My results were better the system only froze once near the begining, I have yet to play with the libata modes and change my ides to native, they were changed to legacy at one point. So I'll get back to you guys on that as soon as I have time.

----------

## kernelOfTruth

 *Quote:*   

> I'm also going to experiment with different I/O schedulers on this drive to see if it helps or hurts.
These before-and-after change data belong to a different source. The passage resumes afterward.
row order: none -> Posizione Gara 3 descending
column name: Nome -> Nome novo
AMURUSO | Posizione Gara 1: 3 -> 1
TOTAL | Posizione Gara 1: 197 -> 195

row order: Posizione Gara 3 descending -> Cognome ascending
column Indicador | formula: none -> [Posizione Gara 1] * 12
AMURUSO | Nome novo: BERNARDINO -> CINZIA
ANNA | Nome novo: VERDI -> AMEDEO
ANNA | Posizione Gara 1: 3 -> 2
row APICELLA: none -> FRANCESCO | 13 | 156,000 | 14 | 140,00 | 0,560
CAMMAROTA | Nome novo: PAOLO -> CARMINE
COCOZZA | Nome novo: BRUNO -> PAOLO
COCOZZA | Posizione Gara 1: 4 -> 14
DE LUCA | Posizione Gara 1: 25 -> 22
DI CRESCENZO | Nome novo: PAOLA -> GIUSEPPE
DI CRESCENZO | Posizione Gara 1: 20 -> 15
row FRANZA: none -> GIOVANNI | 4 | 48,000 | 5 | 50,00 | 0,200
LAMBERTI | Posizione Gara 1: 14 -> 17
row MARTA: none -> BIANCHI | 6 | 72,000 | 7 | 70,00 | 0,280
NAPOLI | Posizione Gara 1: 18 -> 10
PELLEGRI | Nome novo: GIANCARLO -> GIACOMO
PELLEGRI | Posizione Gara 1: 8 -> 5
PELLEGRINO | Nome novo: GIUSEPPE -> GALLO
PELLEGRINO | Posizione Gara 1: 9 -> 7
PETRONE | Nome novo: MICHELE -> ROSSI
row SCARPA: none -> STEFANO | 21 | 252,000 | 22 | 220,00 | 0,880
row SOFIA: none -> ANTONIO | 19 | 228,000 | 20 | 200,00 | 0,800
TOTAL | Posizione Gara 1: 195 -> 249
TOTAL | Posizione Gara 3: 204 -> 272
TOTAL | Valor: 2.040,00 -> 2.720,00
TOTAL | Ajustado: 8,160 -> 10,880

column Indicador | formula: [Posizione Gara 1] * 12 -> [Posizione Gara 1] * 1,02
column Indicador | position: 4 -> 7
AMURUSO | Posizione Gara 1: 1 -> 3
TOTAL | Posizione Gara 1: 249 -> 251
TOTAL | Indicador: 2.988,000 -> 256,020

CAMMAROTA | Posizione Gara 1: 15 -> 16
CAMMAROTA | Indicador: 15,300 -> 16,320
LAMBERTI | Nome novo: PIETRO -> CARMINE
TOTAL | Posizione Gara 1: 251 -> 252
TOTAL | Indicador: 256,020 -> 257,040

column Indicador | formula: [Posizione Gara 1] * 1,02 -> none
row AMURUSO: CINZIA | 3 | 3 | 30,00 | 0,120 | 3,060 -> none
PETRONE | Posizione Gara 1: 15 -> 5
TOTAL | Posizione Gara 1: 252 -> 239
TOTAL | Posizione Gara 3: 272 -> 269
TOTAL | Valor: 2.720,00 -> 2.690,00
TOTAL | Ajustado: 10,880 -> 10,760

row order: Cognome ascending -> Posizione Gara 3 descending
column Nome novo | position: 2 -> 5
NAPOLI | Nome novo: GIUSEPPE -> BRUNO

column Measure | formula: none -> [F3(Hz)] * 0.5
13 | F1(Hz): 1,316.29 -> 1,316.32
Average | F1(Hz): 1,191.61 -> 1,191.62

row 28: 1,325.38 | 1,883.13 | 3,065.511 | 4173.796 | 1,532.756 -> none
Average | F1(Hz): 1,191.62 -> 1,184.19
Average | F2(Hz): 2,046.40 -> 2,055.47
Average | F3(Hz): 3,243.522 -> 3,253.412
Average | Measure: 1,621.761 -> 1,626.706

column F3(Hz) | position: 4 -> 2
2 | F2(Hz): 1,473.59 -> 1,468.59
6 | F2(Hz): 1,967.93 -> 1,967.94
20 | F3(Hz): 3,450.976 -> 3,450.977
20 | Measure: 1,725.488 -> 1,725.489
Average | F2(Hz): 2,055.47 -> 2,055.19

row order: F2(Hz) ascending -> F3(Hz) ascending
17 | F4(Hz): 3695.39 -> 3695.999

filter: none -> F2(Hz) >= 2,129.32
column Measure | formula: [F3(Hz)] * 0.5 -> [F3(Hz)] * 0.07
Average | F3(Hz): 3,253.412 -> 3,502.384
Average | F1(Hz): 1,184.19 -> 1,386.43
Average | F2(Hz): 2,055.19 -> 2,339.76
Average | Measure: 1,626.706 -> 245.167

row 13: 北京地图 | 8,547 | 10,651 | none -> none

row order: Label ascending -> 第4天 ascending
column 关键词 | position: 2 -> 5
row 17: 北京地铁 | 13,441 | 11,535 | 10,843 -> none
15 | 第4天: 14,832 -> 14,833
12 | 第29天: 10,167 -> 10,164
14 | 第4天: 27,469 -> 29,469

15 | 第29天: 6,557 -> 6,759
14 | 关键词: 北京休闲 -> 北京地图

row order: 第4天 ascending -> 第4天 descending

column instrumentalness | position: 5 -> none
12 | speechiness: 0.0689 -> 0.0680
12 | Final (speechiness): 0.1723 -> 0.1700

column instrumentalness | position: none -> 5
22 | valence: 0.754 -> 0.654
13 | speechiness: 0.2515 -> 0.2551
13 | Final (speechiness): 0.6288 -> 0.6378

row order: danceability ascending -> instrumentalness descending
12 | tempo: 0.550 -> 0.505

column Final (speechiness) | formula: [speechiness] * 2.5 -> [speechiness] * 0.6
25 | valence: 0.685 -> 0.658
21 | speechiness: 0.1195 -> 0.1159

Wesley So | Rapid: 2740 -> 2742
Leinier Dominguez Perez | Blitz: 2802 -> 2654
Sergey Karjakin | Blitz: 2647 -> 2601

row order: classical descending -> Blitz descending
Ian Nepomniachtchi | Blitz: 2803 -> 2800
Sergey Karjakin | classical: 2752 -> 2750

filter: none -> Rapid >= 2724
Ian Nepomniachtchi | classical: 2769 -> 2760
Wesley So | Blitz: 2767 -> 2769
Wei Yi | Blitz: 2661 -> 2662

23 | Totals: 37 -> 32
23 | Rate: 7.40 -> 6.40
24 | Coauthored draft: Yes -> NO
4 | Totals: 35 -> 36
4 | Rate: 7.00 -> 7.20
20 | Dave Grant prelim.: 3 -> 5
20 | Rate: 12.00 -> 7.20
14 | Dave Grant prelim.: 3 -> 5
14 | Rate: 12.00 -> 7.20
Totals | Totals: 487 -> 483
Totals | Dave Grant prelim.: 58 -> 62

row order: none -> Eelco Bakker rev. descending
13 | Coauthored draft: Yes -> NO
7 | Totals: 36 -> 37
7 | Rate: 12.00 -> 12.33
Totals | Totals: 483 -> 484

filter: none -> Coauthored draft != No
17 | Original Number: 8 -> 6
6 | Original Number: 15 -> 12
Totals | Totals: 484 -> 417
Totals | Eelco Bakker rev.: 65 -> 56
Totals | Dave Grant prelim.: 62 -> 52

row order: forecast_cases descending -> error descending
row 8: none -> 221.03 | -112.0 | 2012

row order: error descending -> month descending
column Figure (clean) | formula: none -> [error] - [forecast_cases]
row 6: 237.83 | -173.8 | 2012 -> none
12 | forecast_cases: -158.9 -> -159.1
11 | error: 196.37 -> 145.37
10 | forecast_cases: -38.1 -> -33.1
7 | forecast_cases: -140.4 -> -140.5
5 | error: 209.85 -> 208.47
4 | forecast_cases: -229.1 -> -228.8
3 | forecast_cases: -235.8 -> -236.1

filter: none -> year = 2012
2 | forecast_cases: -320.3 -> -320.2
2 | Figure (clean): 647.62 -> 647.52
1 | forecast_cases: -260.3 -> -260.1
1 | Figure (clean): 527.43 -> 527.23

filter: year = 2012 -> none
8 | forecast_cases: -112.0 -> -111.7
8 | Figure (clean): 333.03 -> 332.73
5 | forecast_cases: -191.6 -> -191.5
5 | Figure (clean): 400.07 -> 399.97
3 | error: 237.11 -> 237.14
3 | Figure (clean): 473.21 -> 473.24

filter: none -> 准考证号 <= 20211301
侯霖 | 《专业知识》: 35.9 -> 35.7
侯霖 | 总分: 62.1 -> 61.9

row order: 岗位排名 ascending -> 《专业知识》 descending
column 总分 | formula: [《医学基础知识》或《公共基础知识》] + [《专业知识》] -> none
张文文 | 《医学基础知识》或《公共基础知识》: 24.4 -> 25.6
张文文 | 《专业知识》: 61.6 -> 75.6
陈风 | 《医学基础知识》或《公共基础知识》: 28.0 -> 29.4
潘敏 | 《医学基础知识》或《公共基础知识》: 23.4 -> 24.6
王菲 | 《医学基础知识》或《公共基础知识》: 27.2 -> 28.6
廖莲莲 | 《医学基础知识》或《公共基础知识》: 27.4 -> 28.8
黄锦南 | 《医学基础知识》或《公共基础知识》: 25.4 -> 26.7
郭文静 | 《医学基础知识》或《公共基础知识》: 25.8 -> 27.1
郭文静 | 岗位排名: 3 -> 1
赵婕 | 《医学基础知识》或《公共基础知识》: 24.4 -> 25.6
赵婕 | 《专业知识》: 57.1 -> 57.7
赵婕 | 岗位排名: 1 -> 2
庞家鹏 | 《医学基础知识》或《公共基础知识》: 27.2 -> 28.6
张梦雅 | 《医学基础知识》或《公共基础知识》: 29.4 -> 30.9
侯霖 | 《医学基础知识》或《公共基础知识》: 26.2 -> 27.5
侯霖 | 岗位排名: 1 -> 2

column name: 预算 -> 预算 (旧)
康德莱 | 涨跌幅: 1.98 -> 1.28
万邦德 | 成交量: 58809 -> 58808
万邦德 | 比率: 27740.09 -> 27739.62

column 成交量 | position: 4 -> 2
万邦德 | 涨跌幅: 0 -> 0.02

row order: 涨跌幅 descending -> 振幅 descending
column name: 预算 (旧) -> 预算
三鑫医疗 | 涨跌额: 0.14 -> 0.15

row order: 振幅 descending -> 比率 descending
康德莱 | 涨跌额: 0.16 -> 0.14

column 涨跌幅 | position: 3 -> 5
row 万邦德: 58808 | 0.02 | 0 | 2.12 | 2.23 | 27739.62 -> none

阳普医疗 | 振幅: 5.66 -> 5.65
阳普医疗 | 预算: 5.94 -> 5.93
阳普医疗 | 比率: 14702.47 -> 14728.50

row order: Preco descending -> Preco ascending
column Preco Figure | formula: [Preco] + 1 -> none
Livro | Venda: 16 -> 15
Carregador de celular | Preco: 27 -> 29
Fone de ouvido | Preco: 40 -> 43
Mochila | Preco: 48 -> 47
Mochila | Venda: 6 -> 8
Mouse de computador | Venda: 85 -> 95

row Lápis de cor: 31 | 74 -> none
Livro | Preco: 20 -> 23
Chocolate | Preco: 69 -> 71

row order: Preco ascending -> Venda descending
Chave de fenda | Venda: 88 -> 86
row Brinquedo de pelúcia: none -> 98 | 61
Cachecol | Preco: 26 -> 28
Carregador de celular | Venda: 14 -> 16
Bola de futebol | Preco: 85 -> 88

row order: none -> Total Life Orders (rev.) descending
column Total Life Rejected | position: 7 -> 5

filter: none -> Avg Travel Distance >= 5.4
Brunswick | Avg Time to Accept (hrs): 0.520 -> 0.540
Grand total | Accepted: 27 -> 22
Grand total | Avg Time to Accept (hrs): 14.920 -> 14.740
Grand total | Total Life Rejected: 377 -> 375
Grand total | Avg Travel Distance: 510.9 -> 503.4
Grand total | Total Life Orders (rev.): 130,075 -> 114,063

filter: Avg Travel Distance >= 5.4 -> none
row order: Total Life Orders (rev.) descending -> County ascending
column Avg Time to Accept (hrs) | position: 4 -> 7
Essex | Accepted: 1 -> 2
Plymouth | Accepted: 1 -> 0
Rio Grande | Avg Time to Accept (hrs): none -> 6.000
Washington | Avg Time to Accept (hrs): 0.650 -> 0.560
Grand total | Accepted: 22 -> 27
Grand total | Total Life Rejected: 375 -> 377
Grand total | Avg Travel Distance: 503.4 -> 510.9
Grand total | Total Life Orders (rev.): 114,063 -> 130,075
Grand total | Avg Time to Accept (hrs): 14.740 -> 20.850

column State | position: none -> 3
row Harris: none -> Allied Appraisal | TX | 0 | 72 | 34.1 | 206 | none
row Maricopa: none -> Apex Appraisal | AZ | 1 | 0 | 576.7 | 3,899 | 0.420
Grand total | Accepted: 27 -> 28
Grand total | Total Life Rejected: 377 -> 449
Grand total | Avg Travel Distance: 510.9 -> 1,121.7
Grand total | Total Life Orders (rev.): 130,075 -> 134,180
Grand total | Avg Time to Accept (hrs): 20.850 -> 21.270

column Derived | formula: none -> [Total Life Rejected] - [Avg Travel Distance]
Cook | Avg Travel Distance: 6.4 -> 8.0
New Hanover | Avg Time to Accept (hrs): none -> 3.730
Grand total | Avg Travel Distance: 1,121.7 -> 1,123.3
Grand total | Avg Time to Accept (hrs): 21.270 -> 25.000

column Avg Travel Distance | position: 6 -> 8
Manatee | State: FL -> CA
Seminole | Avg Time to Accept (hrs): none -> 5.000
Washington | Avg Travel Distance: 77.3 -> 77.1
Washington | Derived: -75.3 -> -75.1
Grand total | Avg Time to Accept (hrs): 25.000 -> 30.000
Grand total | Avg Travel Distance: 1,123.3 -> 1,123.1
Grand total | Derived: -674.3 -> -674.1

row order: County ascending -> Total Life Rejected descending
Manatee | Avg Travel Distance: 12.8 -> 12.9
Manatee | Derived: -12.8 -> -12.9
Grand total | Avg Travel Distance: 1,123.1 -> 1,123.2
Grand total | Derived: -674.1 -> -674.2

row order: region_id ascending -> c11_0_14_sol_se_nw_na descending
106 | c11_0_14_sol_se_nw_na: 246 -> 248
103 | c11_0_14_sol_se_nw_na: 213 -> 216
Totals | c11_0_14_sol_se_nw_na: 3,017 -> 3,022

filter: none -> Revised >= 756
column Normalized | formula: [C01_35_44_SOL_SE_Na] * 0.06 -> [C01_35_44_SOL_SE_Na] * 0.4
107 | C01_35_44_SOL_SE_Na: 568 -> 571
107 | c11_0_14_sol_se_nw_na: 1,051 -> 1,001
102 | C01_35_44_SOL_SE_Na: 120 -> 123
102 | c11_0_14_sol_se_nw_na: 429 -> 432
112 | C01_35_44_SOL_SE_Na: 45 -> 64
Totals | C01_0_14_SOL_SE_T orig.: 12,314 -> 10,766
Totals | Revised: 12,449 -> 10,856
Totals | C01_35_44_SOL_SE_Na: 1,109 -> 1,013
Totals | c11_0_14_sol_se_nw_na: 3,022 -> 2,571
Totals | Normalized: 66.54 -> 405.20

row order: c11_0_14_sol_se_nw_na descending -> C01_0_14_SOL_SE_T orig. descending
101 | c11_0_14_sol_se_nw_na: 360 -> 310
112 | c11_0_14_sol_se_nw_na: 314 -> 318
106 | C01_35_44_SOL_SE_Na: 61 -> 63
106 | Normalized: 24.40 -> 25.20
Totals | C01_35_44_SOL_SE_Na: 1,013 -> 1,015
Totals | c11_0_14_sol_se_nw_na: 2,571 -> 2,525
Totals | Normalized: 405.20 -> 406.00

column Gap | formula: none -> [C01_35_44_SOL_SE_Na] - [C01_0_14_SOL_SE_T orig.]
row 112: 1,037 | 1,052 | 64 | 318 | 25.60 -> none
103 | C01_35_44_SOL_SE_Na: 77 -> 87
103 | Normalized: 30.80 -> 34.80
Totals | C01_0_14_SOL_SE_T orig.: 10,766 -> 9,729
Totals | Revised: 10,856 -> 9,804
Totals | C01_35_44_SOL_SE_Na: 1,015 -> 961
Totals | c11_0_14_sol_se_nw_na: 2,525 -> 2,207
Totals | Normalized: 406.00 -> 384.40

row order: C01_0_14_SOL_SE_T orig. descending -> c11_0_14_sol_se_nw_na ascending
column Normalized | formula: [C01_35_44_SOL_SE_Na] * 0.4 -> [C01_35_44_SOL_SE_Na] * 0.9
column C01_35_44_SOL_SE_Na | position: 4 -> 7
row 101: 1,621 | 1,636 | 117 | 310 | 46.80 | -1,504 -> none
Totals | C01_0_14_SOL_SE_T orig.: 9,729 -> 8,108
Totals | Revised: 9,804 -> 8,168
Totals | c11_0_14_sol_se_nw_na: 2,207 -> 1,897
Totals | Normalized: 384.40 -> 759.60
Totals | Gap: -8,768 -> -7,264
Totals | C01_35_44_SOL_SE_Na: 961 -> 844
I've been using CFQ. 

 

++

that should fix the most "hangs" and hick-ups   :Smile:   (I went from deadline -> anticipatory -> cfq) cfq is the best , almost no hangs, also try to disable fair group scheduling (cpu scheduler)   :Wink: 

disabling ncq also might be an idea   :Idea: 

----------

## paulbiz

Well, CFQ is what I was using when experiencing the problems. Now I'm trying deadline. I tried NCQ enabled and no NCQ and there was no difference.

I had fair group scheduling disabled before, too. I just turned it on during the latest kernel build to see if it helps. Glad to know I'm moving in the wrong direction with all of my changes! hehe.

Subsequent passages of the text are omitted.